Caesar paused only a moment. “And you also fought Apollo’s future war?”
Achilles tensed. “Apollo Mojave’s, you mean? They were all the god Apollo’s wars.”
It takes MASON some heavy breaths to digest any sentence involving our lost Apollo. “Yes.”
“Yes, then,” the veteran answered. “I remember fighting in Apollo Mojave’s future version of the war too—not that my experience with robot suits and A.I. space gods will help us much down here.”
“Do you have proof you are what you say?”
“I have Patroclus.”
Achilles’ gaze guided the Emperor’s to his pocket, where Patroclus Aimer leaned out, tiny enough to make a chess piece seem a looming monolith. “This is a beautiful hall, Caesar!” he shouted in his tiny voice. “I’d heard the rumors that Daedalus built this place, and your Masons had it hidden for eons before moving it here. I didn’t believe it before, but seeing it now I’d recognize Daedalus’s handiwork anywhere. You recognize it too, Major?”
“You can use my name in front of people now.” Swift-footed Achilles felt with his toe along a channel in the marble floor, where flowing water reflected the ceiling’s starscape, the beasts and gods of the ancient constellations bright against a field of lapis blue. It was not real sky but diagrams in veins of gold, while the stars were fire, a thousand points of flame, tiny as candles, fueled by hidden channels in the ceiling. “Yes, I recognize Daedalus’s work,” the hero answered. “Do you suppose we recognize it because the Masons did a good job copying ancient sources? Or because our memories are made out of current expectations of what ancient things should look like?”
MASON stepped toward Achilles. I had not seen the Emperor’s eyes alive with wonder in thirteen years. “May I see your companion more closely?” He extended his right hand, cautiously.
“Must be touched to be believed, I know.” Achilles helped tiny Patroclus out into his own palm first, then passed him to MASON. “Careful. Hands are scary places when your world is measured in centimeters, and I don’t think I have to tell you what I’ll do if anything happens to Patroclus.”
MASON took more time than most in his examination, and less care, not that he wasn’t gentle with the tiny figure, but most people handle the little soldiers with paranoia, as if they were butterflies or eggshells. MASON treated the Lieutenant more like a mouse or slim-limbed lizard, testing his weight, offering him fingertips to grasp and lean on. This too was Apollo’s touch, I think. In their tender years, the young Emperor’s beloved had shown him so many wondrous U-beasts that he was used to handling creatures which should not exist.

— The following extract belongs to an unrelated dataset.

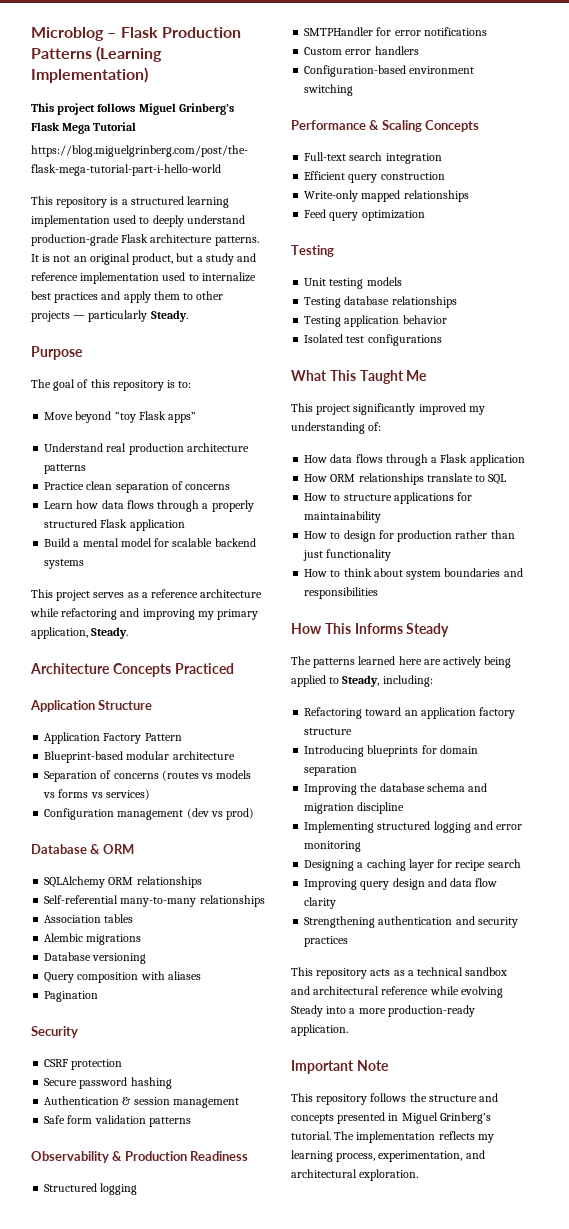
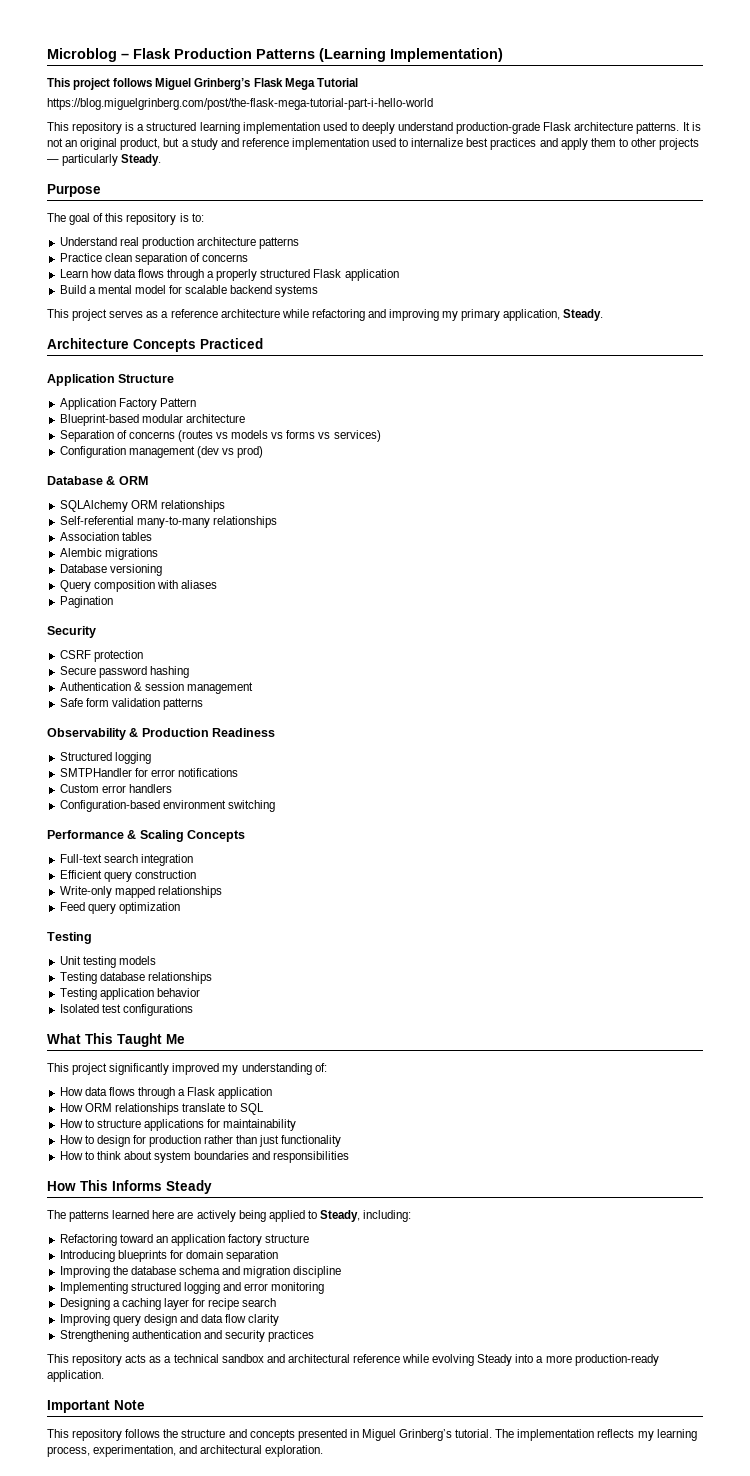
- Move beyond “toy Flask apps”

“Thank you.” Caesar smiled. “Will you break bread with me while we talk?” MASON did not even have to gesture for the throne room wall to open, baring a dining room, a modest summer feast, and a window-wall, where Alexandria’s roofs and thoroughfares stretched out behind tinted glass which ma
de it seem forever dawn.
The ancient hero savored the drifting scents of wine, meat, cheeses, fruit, and oil-rich flatbread. “Gladly, and I appreciate the gesture.”
The Emperor led the way. “My throne is older than your epic, Achilles. You’ll find that many familiar arts and customs survive here.”

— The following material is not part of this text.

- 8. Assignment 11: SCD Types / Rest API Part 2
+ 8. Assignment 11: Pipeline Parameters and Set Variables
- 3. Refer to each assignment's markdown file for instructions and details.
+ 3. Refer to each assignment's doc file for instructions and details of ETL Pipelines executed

Achilles King of the Myrmidons paused beneath the doorway, not arched but a protoarch, a flat lintel with an open triangle above, as men had used when Troy still stood. “But not the art of war.”
“No, that arm of my Empire has slept too long.”

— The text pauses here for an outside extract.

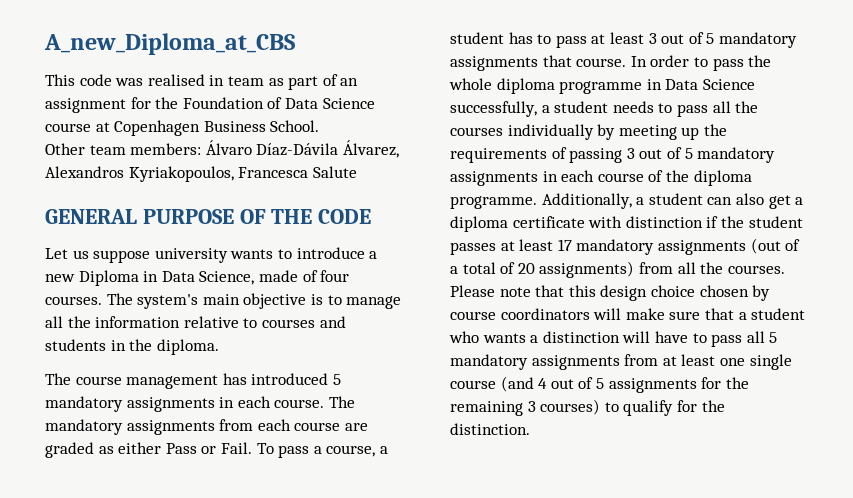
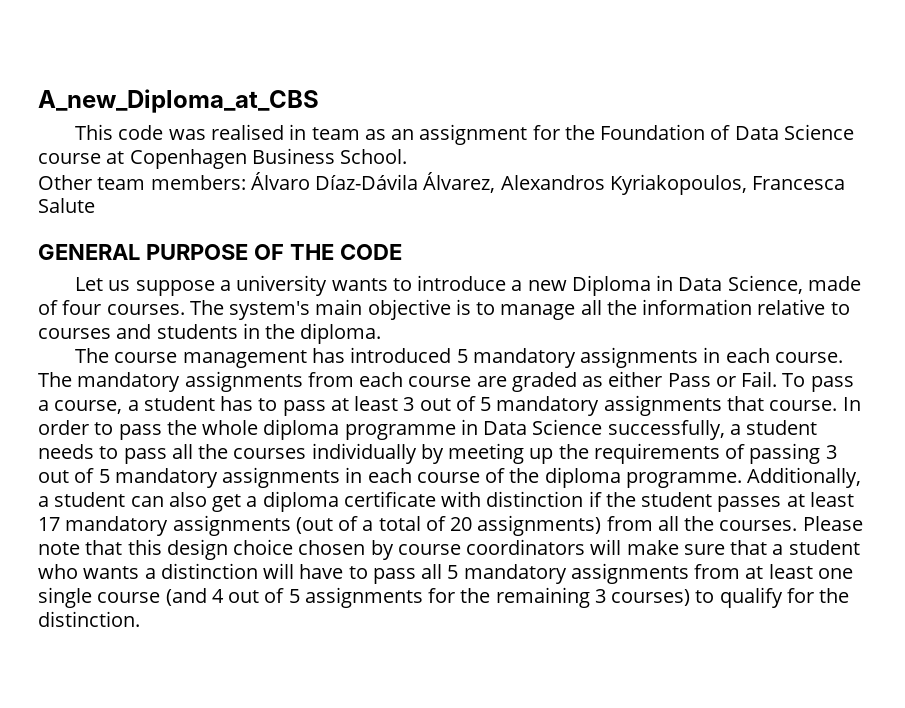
- This code was realised in team as part of an assignment for the Foundation of Data Science course at Copenhagen Business School.
+ This code was realised in team as an assignment for the Foundation of Data Science course at Copenhagen Business School.
- Let us suppose university wants to introduce a new Diploma in Data Science, made of four courses.
+ Let us suppose a university wants to introduce a new Diploma in Data Science, made of four courses.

As the two walked together before me, I realized suddenly how tiny Achilles was, not just a head shorter than Cornel MASON but nearly two. It should not have been surprising. Achilles was out of scale, made from Bridger’s child body as Patroclus was from a plastic toy, but the Major seemed so comfortable, and so vast in my eyes, that I had not noticed the discrepancy without a real man’s bulk as contrast. I asked Achilles later if he finds his youthful tininess a hardship. He laughed as he reminded me how tiny are the artifacts of ancient days, and how we moderns, bulked by abundance, are to him as lumbering giants, while he alone retains the light and hound-sleek shape of natural humans.
The Emperor took his seat at the table’s head, and set Patroclus down between the trays, offering a cube of hard cheese to serve as a stool. “Do you think war is unavoidable?” he asked.
“I wouldn’t be here otherwise.” Godlike Achilles filled his cup, half wine, half water, but frowned at the results with our thin modern wine.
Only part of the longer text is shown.